[<prev] [next>] [<thread-prev] [thread-next>] [day] [month] [year] [list]
Message-ID: <4989071E.5000803@cosmosbay.com>
Date: Wed, 04 Feb 2009 04:10:22 +0100
From: Eric Dumazet <dada1@...mosbay.com>
To: Stephen Hemminger <shemminger@...tta.com>
CC: David Miller <davem@...emloft.net>,
Patrick McHardy <kaber@...sh.net>,
Rick Jones <rick.jones2@...com>,
"Paul E. McKenney" <paulmck@...ux.vnet.ibm.com>,
netdev@...r.kernel.org, netfilter-devel@...r.kernel.org
Subject: Re: [RFT 3/3] iptables: lock free counters
Stephen Hemminger a écrit :
> Make netfilter tables that use x_tables (iptables, ip6tables, arptables)

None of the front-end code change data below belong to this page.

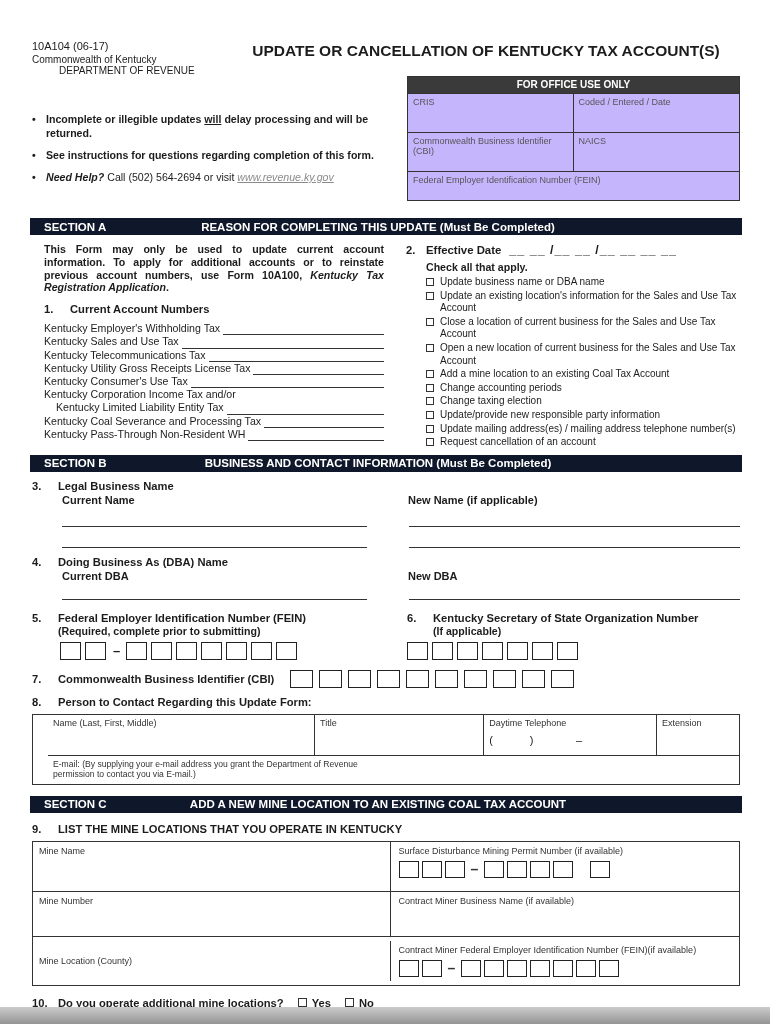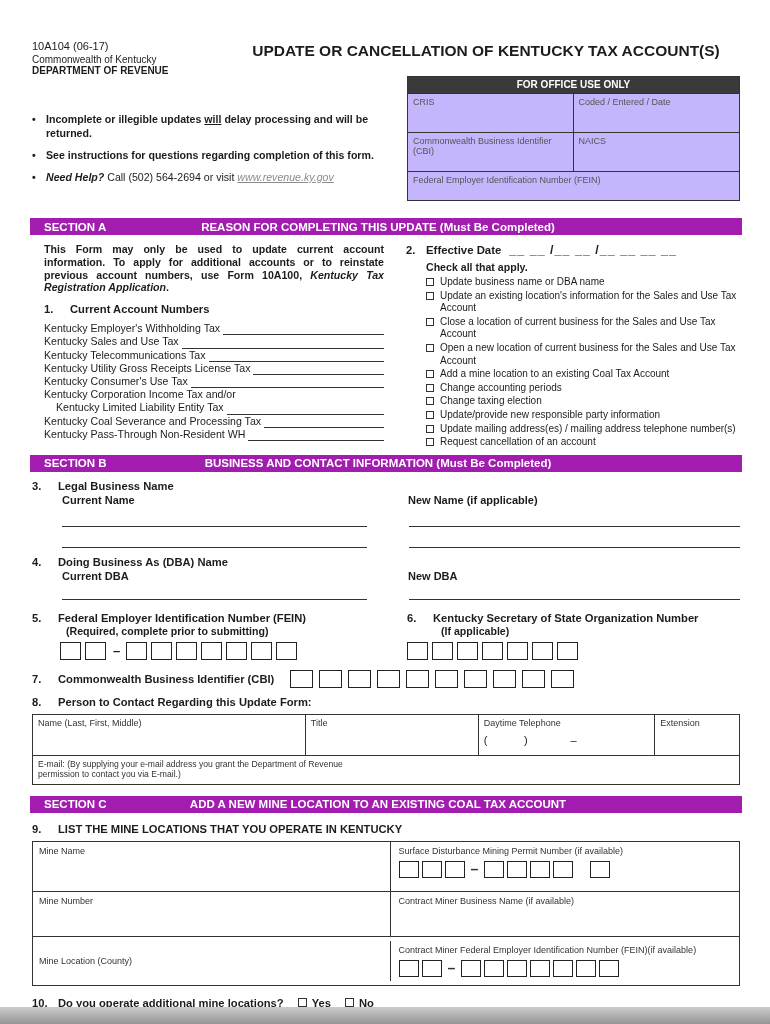--- a/index.html
+++ b/index.html
@@ -15,7 +15,7 @@
   .hdr-left { width:200px; flex:none; }
   .form-number { font-size:11px; }
   .org1 { font-size:10px; margin-top:2px; }
-  .org2 { font-size:10px; font-weight:bold; }
+  .org2 { font-size:10px; font-weight:normal;margin-left:27px; }
   .page-title { flex:1; text-align:center; font-size:15.5px; font-weight:bold; padding-top:2px; }
 
   

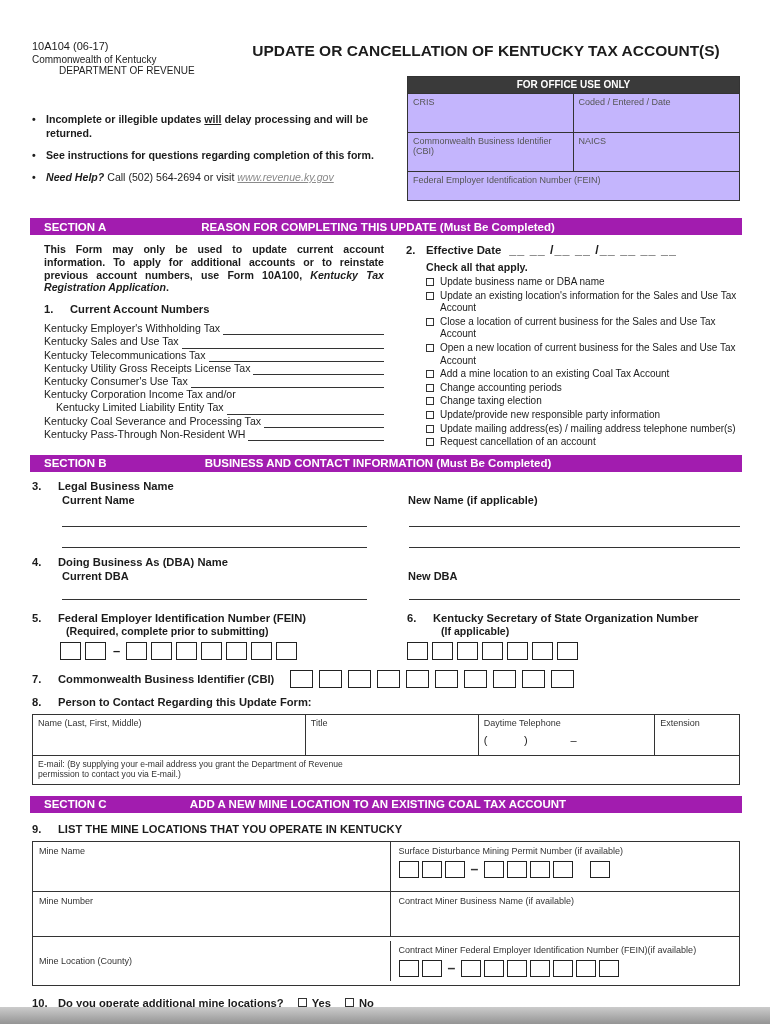--- a/index.html
+++ b/index.html
@@ -38,7 +38,7 @@
   .office-cell.full { width:100%; height:28px; }
 
   
-  .secbar { position:relative; margin-left:-2px; margin-right:-2px; height:17px; background:#a21caf; color:#fff;
+  .secbar { position:relative; margin-left:-2px; margin-right:-2px; height:17px; background:#0f172a; color:#fff;
             font-size:11.5px; font-weight:bold; display:flex; align-items:center; }
   .secbar-label { margin-left:14px; z-index:2; }
   .secbar-title { position:absolute; left:0; right:16px; text-align:center; z-index:1; }

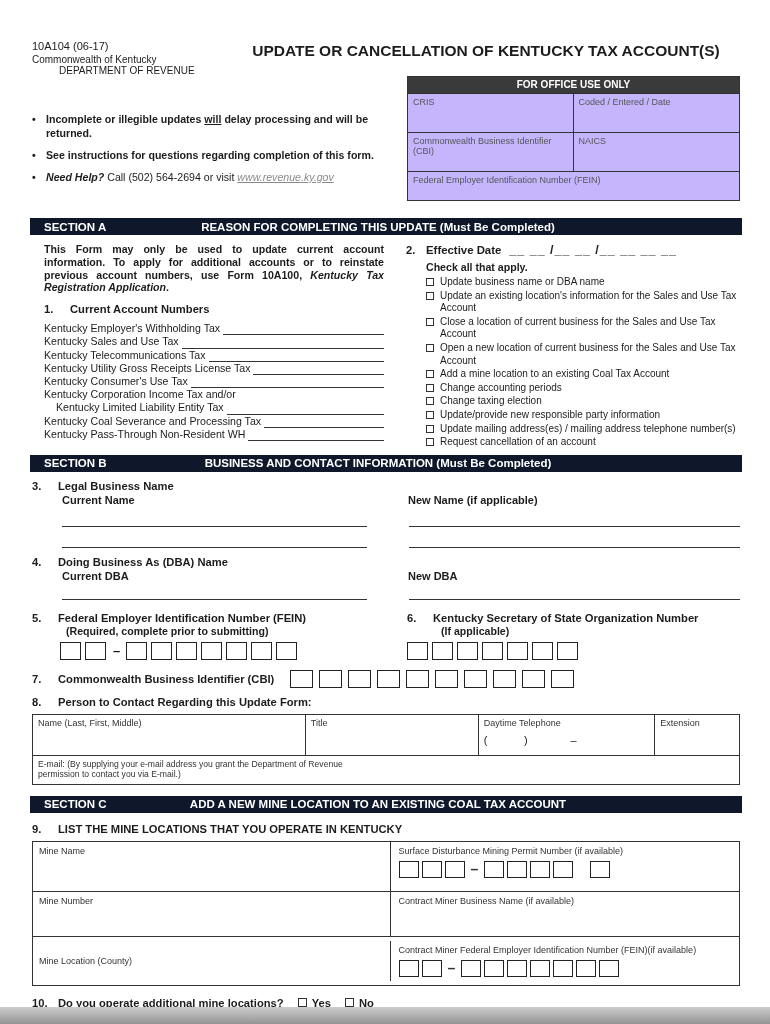--- a/index.html
+++ b/index.html
@@ -73,7 +73,7 @@
   .line-row .half { border-bottom:1px solid #333; }
   .line-row .half.l { width:305px; flex:none; margin-right:42px; }
   .line-row .half.r { flex:1; }
-  .sub-note { font-weight:bold; font-size:10.6px; margin-left:34px; margin-top:1px; }
+  .sub-note { font-weight:bold; font-size:10.6px; margin-left:26px; margin-top:1px; }
   .row56 { display:flex; margin-top:12px; }
   .col5 { width:375px; flex:none; }
   .col6 { flex:1; }

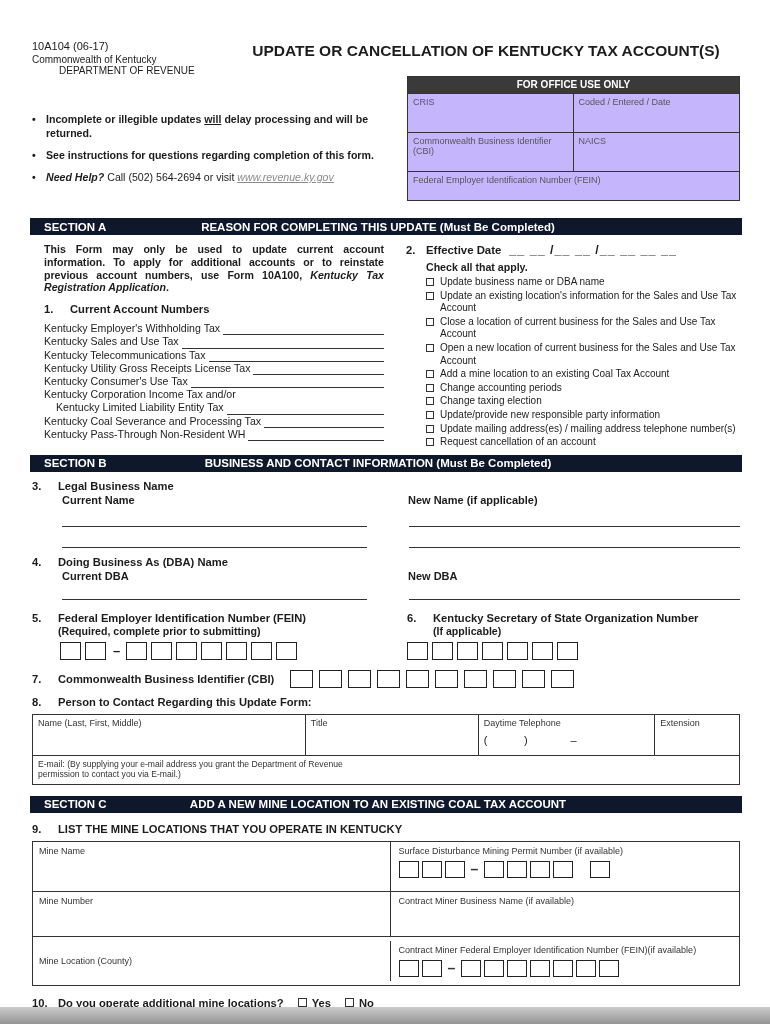--- a/index.html
+++ b/index.html
@@ -85,7 +85,7 @@
   .q7 .boxes { margin-top:0; margin-left:16px; }
   .q7 .nbox { width:23px; margin-right:6px; }
 
-  .contact-table { border:1px solid #333; margin-top:6px; }
+  .contact-table { border:1px solid #333; margin-top:6px;padding-left:15px; }
   .ct-row1 { display:flex; height:40px; }
   .ct-cell { font-size:9px; color:#333; padding:3px 5px; border-left:1px solid #333; }
   .ct-cell:first-child { border-left:none; }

> operatate without locking on the receive path.
> Replace existing reader/writer lock with Read-Copy-Update to
> elminate the overhead of a read lock on each incoming packet.
> This should reduce the overhead of iptables especially on SMP
> systems.
>
> The previous code used a reader-writer lock for two purposes.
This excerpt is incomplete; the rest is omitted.